Le reste est une suite logique d’engueulade entre 2 personnes qui suent et qui rougissent de plus en plus, et de plus en plus entourées par les commerçants à sortir de leur boutique et du café et à dire « allez, allez, on se calme là etc… ». Quand la police pile net en 206 Peugeot blanche ça freine aussi le bus 125 rempli juste derrière, et le blond qui en fait est tout petit, a déjà poussé Cécile sur le trottoir en lui jetant ses 2 paumes de mains contre le torse = Recul de la FAGM déséquilibrée et intervention du boucher qui touche le bras du blond aux chaînes en or autour du cou qui font : cling-cling par ce qu’il sautille d’ultra-énervement le blond :« CONNASSE SI T’éTAIS UN MEC, C’EST MON POING DANS TA GUEULE DéJà… » et comme dans les films c’est exactement à ce moment précis que Zbignew le coton-tige fend la foulasse (petite foule clairsemée) et quand il voit Cécile mettre un baffe au blond, qui lui, fait plein de gestes de karaté, Zbignew crie « pas la tête, attention : sa tête !!!! »
Effet immédiat : la police sort la lacrymogène et c’est la foule qui court / un grand flic emporte sous son bras le blond, violet, en lui bloquant les poignets alors que ses pieds s’agitent très vite dans l’air, et comme Cécile a eu le temps de lui remettre un coup de pied dans le ventre entre-temps, un autre flic, plus gros attrape Cécile par le col de son manteau ce qui la tire en arrière en l’étranglant. Ses seins aussi sont étranglés par ce que le gant en cuir qui la traîne par le manteau a aussi attrapé les agrafes du soutien-gorge, mais pas la peau du dos heureusement. La trachée un peu écrabouillée et les yeux qui pleurent, elle raconte comme elle peut : « Lâchez-moi etc… » et en fond sonore Zibgnew, en hyper-aigü désespéré « Pas la tête, lui touchez pas la tête, pas la têteeeuuuu !!!! »

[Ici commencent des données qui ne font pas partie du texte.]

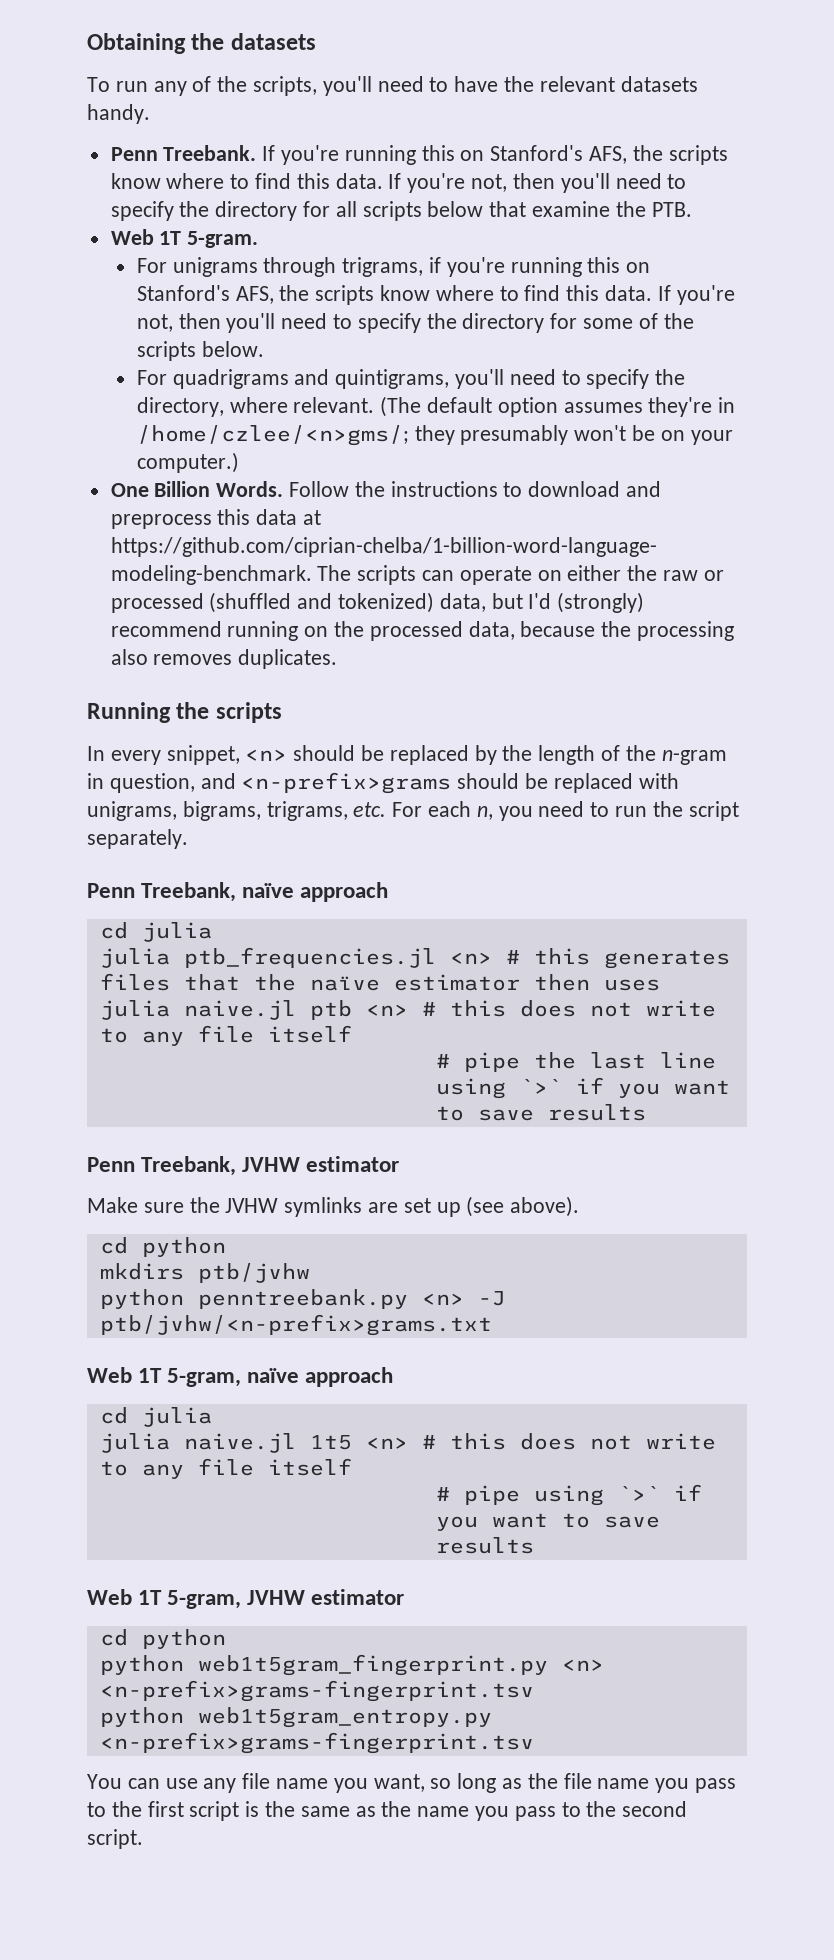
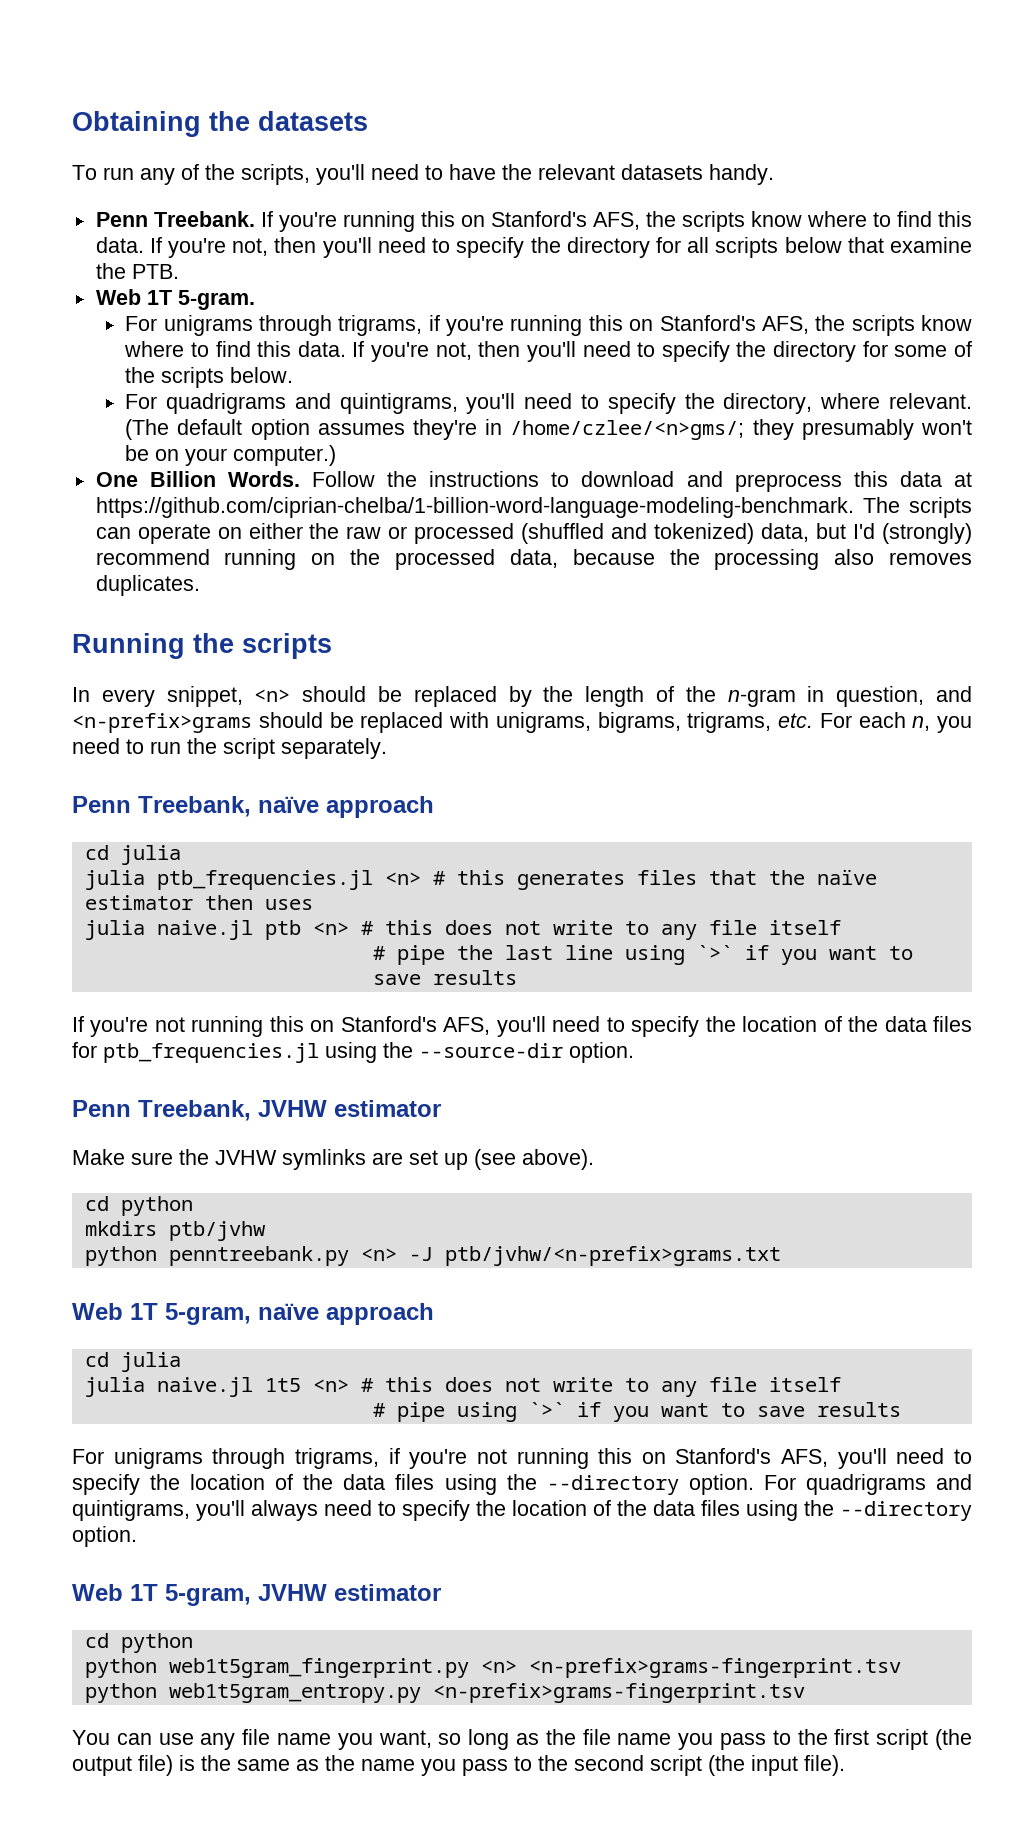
(646, 1112) none -> [72,1016,973,1037] [72,1042,634,1063] // If you're not running this on Stanford's AFS, you'll need to specify the location of the data files for ptb_frequencies.jl using the --source-dir option.
(534, 1545) none -> [72,1448,972,1469] [72,1474,973,1495] [72,1500,972,1521] [72,1526,137,1547] // For unigrams through trigrams, if you're not running this on Stanford's AFS, you'll need to specify the location of the data files using the --directory option. For quadrigrams and quintigrams, you'll always need to specify the location of the data files using the --directory option.
(240, 1811) none -> [934,1729,972,1750] [72,1755,173,1776] (the output file)
[87,1829,143,1849] script. -> [650,1755,845,1776] script (the input file).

La honte et la fatigue, c’est ce qui a envahi Cécile dans le commissariat de l’arrondissement après. Le blond au pantalon de sport Puma a disparu. Ça fait 20 minutes qu’elle attend sur une chaise. Technique psy pour calmer les hystériques. Pas de docteurs, juste un papier à signer .

« Portez plainte ? », c’est un monsieur derrière un ordinateur qui lui demande lascivement « voulez-vous poser une plainte contre ce monsieur, celui-ci ne l’ayant pas fait vous êtes en droit de le faire madame. » Et il lui rend sa carte d’identité et un papier avec un sourire très très calme…

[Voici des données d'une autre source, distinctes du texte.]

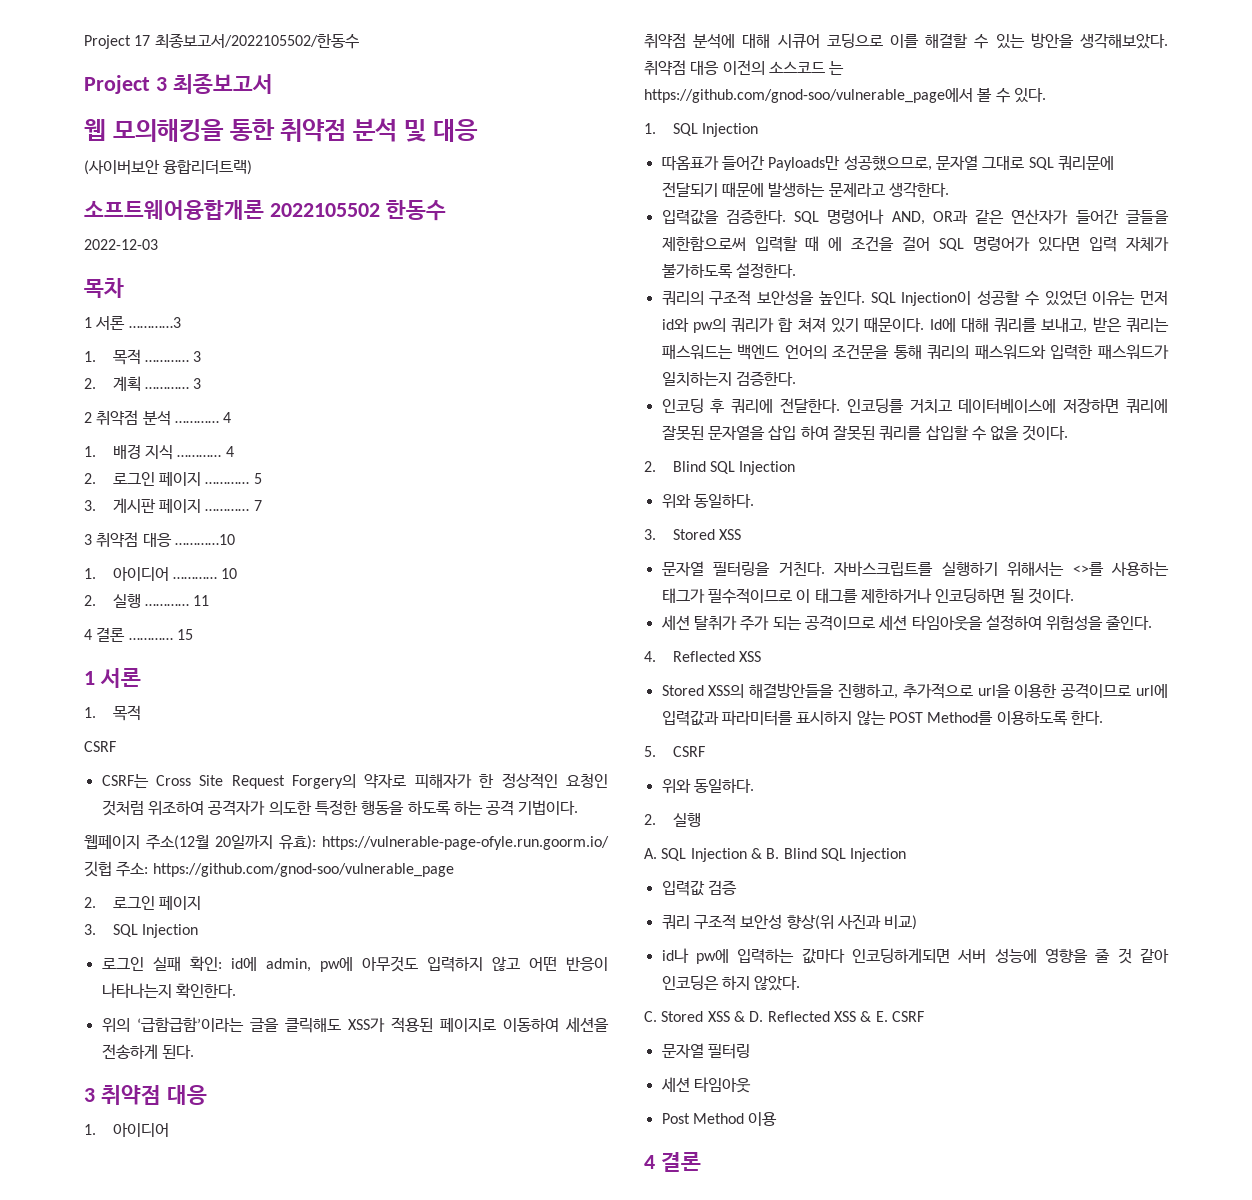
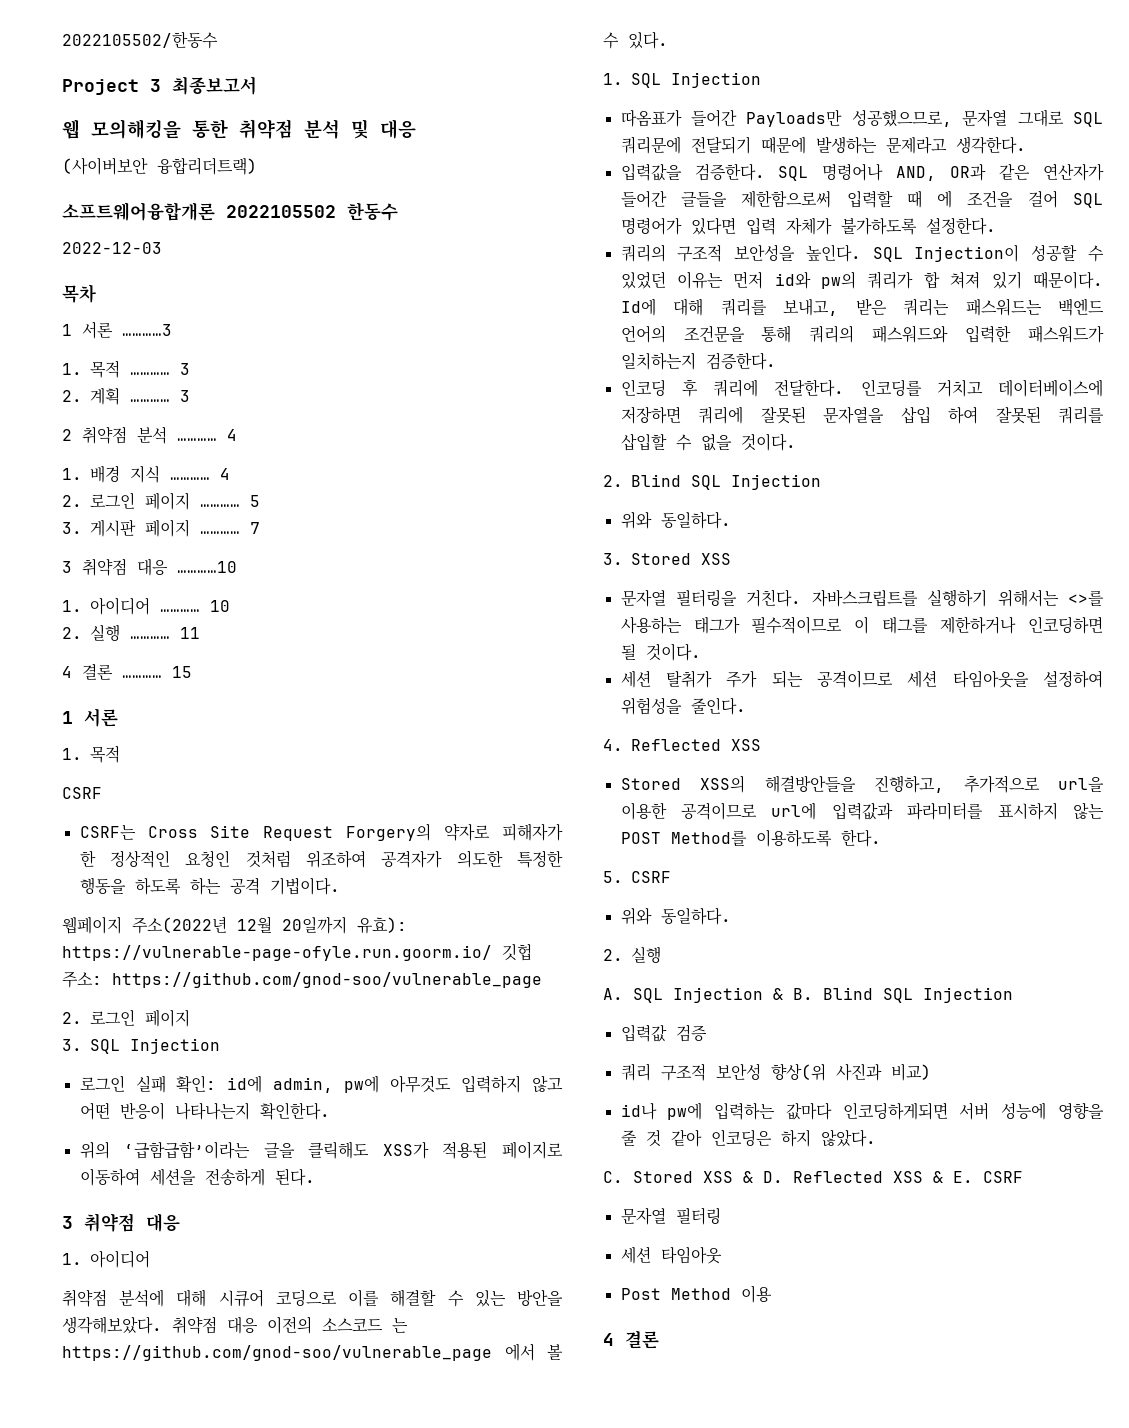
[84,33,359,49] Project 17 최종보고서/2022105502/한동수 -> [62,31,218,49] 2022105502/한동수
[146,834,209,850] 주소(12월 -> [132,916,272,934] 주소(2022년 12월
[644,88,973,103] https://github.com/gnod-soo/vulnerable_page에서 -> [62,1343,535,1361] https://github.com/gnod-soo/vulnerable_page 에서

Elle récupère son sac de linge humide. Vidée. Zbignew pas là. Son papier à la main, elle croise d’autres personnes en sortant du commissariat, une femme flic, qui la regarde à peine…

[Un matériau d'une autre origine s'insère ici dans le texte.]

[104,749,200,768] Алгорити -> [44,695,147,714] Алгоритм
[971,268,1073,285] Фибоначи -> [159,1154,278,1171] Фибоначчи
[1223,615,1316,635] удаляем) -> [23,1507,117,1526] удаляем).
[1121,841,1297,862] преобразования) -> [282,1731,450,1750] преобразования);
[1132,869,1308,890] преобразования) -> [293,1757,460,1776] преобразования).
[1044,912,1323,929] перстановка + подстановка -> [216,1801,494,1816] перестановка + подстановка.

« Porter plainte contre la connerie », pensée plate, par ce que, dans ce cas elle porte plainte contre elle aussi… Zbignew n’est pas là.

Quelque chose la dérange un peu. Sur le trottoir, il y avait un chien, anodin, genre pas de race, le poil ras… il a regardé, sans aboyer. Elle s’en souvient, c’était bizarre ce regard fixe du chien. Tout le temps, elle y a pensé même pendant la mêlée, parce qu’un chien ça s’énerve quand les gens s’énervent, normalement.
Lui pas.

Elle a foiré le rendez vous, et elle s’est fait remarquer. La fatigue certainement. Elle rentre vite, il y a peut-être un autre message de Zbignew, elle veut savoir maintenant, elle doit savoir. Elle sort son téléphone, péniblement (les gants).